7. Have no fear. Even the best authors know that writing is not a skill that can be completely mastered. We have to keep writing regardless of if we think our work will ever be perfect. Because, honestly, writing is a skill that will constantly be shaped by your experience and your knowledge. Don’t compare yourself to others, and write from the heart.

8. Read. Good writers read…a lot. Of course there are techniques that we can learn about writing, but when a person is well read, they know the ins and outs of what good writing looks like. Keep reading and allow it to improve your writing without you even knowing it.

Five Tips for Writing a Memoir

Human beings are laced with narrative. Every year marks a new story to tell, new experiences to share with others, and new hardships to learn from. We all have a story. We can all identify with Maya Angelou when she said, “there is no greater agony than bearing an untold story inside of you.” We desire to be known and to know others. What better way to tell your story than by writing about it? Here are some tips to think about when writing your memoir, especially when you are just starting out.

1. Write your story in 3–4 sentences.

A good exercise to begin with is writing your story in three sentences. What is the main point you want to get across in your story? You may not even know the answer to this when you are starting out, but as you continue to play with this exercise, you’ll start to realize what it is you truly want to communicate to your audience. Write down the reasons you wanted to write a memoir in the first place or think of a specific scene of your life that inspired you to tell your story.

2. Tell the truth, no matter how painful.

It is a difficult and grueling process to write a memoir. You have to deal with memories you may have been suppressing, or don’t necessarily want to uncover. Especially when writing the first draft, it is important to tell the whole truth, no matter how ugly or difficult that may be. This process makes it possible for you to weed out what is or isn’t important. Usually, there is a tendency to leave out the painful experiences, but most of the time, those experiences are the ones worth telling.

3. Your story is important.

As you write your story, you may question why you thought your story should be published. There often comes doubt when dealing with your own life. But the truth is, your story is important. You don’t have to be a celebrity or a hero. We want to read about everyday people who do the extraordinary. People can relate to anyone who shares their story well.

4. Think about how you want to tell it: tense and style.

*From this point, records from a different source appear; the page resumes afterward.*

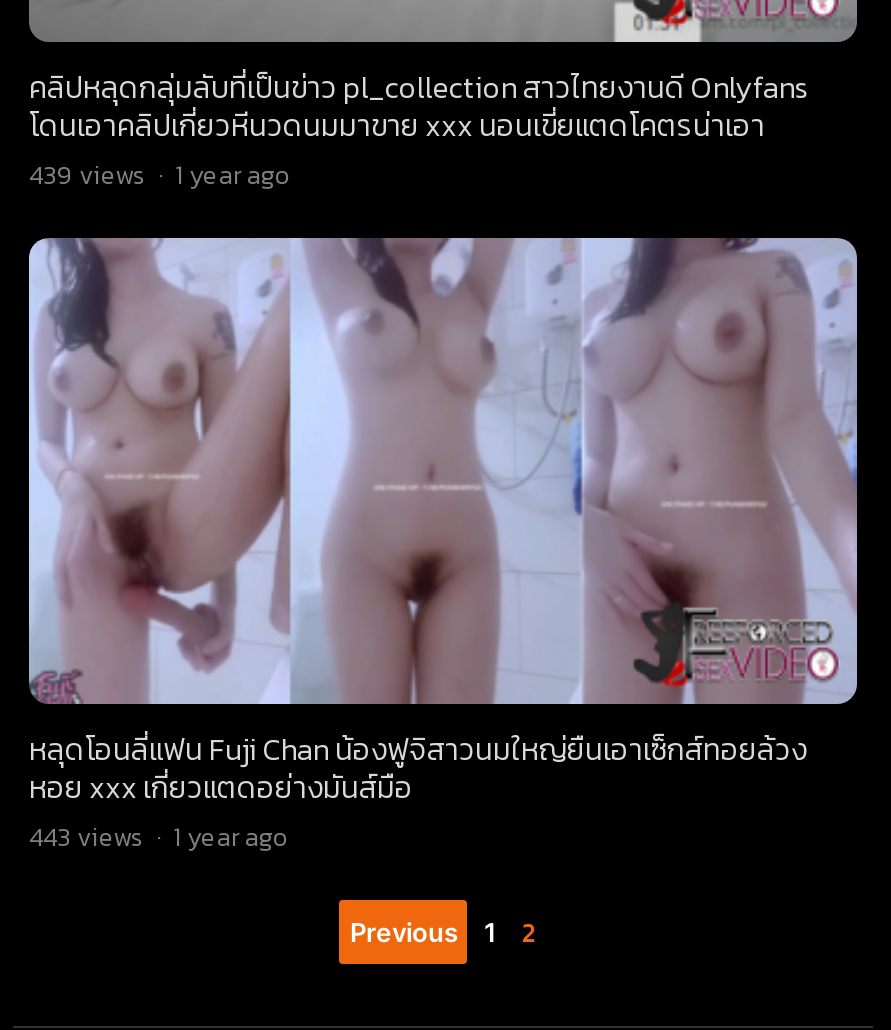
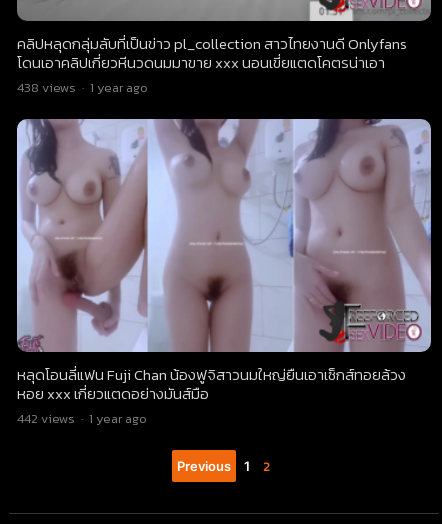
- 439 views · 1 year ago
+ 438 views · 1 year ago

- 443 views · 1 year ago
+ 442 views · 1 year ago
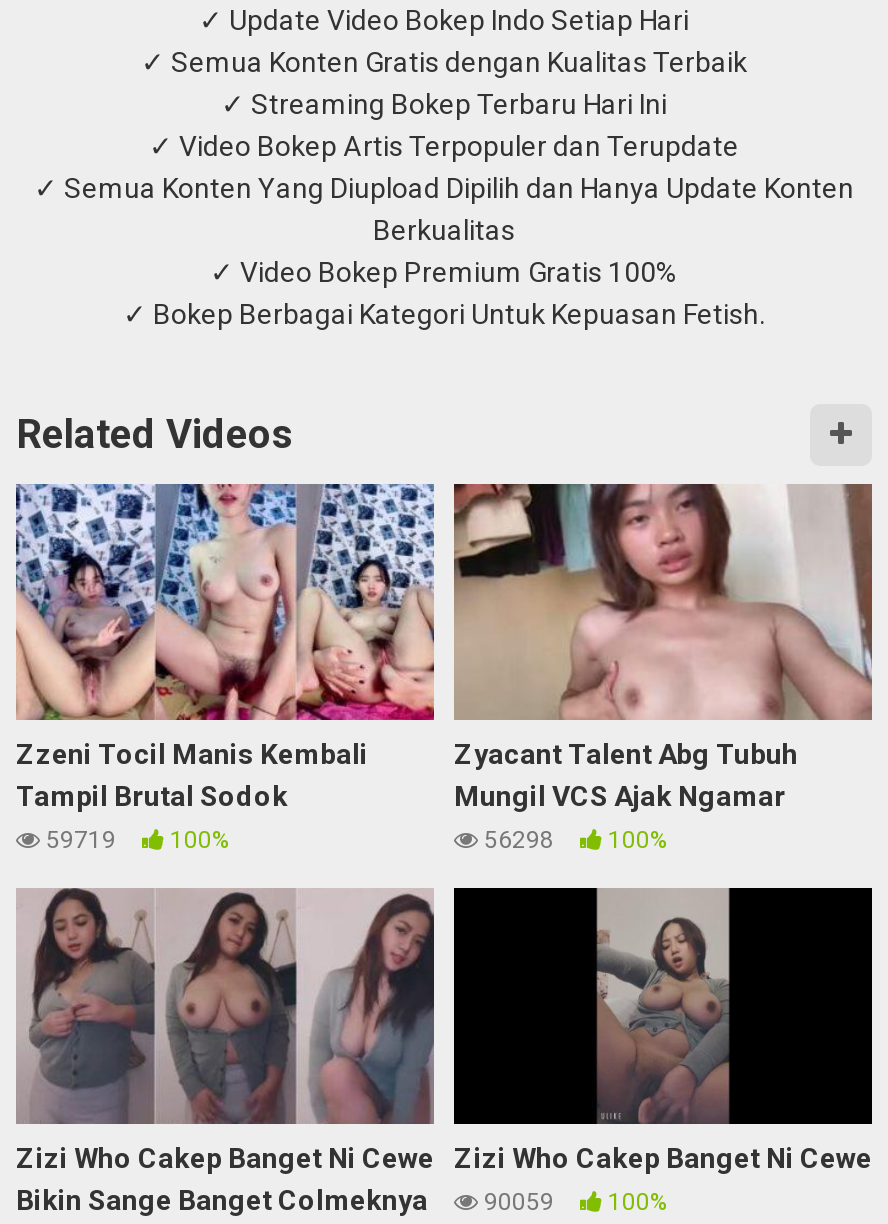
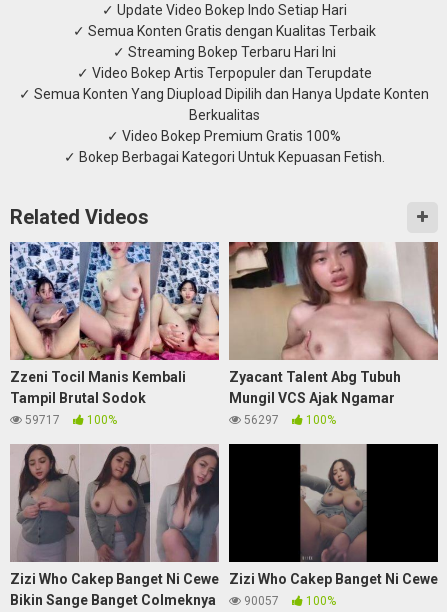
- 59719 100%
+ 59717 100%

- 56298 100%
+ 56297 100%

- Bikin Sange Banget Colmeknya 90059 100%
+ Bikin Sange Banget Colmeknya 90057 100%
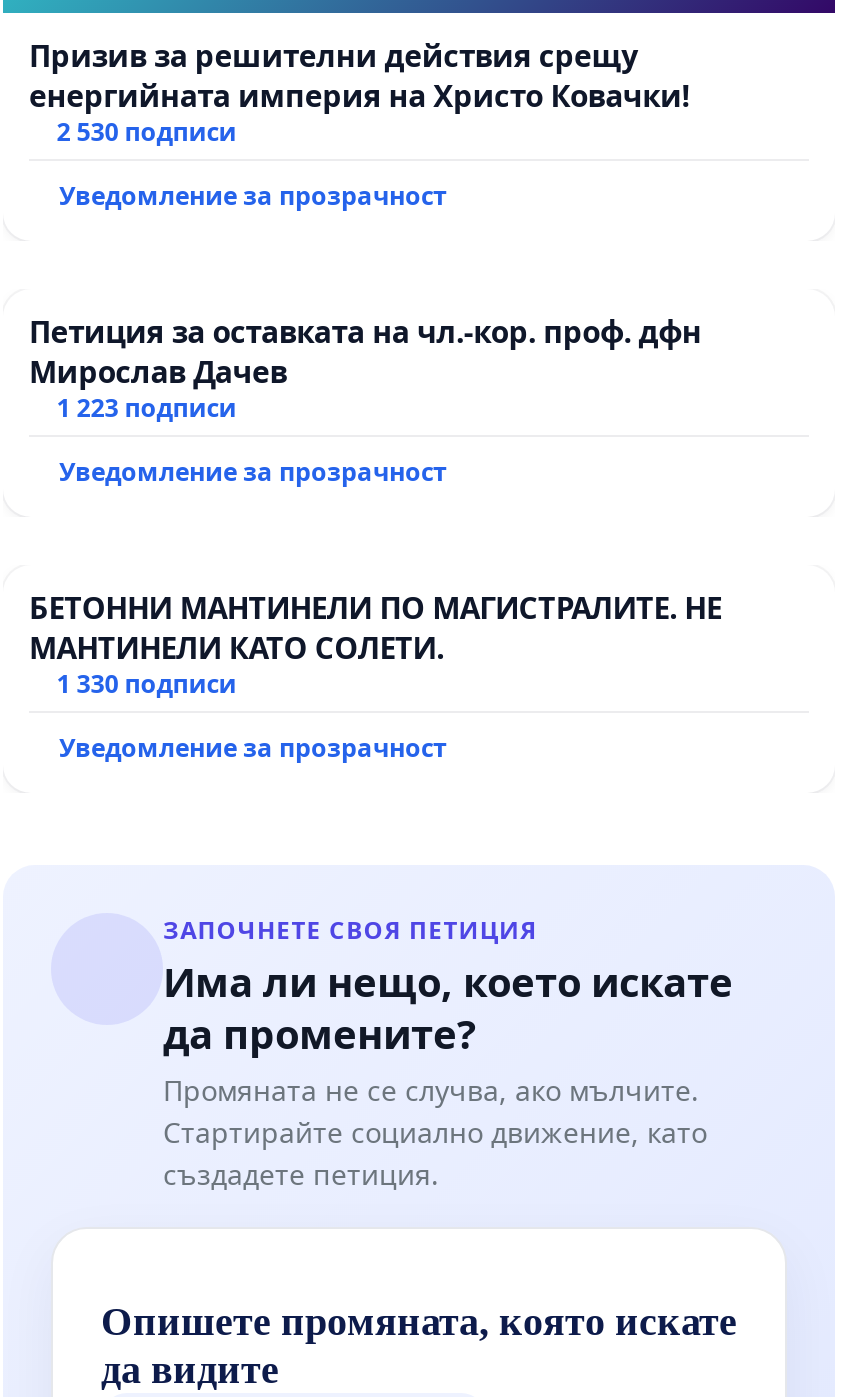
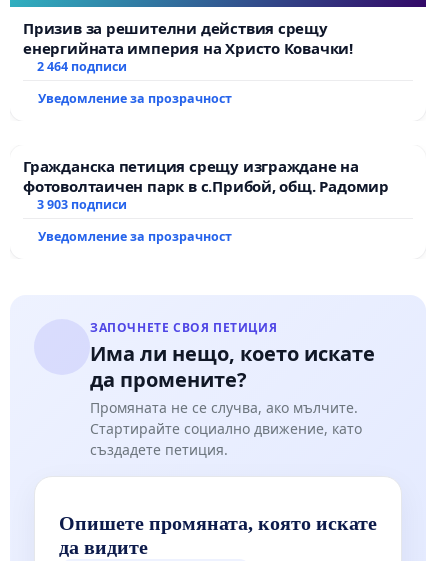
- 2 530 подписи
+ 2 464 подписи

- Петиция за оставката на чл.-кор. проф. дфн
- Мирослав Дачев
- 1 223 подписи
- Уведомление за прозрачност
- БЕТОННИ МАНТИНЕЛИ ПО МАГИСТРАЛИТЕ. НЕ
- МАНТИНЕЛИ КАТО СОЛЕТИ.
- 1 330 подписи
+ Гражданска петиция срещу изграждане на
+ фотоволтаичен парк в с.Прибой, общ. Радомир
+ 3 903 подписи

In the beginning of the process, it’s important to know how you want to tell your story. Are you going to be writing from the past or the present? Are you writing from your childhood-self or from your adult-self? It might be confusing for readers if you jump around between the past and the present. You should also consider telling your story linearly. Memoirs are usually easier to follow when readers can see how your story has progressed over time.

5. Know where you want to end up.

 

It is important to know where you want your story to go. You might not know all of the details in between, but it is crucial to know where you want to begin and where you want to end. Ask yourself questions like: “Why am I telling my story?”, “Who do I want to tell my story to?”, “What have I learned?”, and “Where am I going now?” These questions will help you to narrow down what you should definitely write about and what you shouldn’t.

 

Writing a memoir has many benefits. The process may be difficult and frustrating, but also enlightening and therapeutic. Stick with it and be heartened; not everyone has the courage to shed light on their past and share it with the public.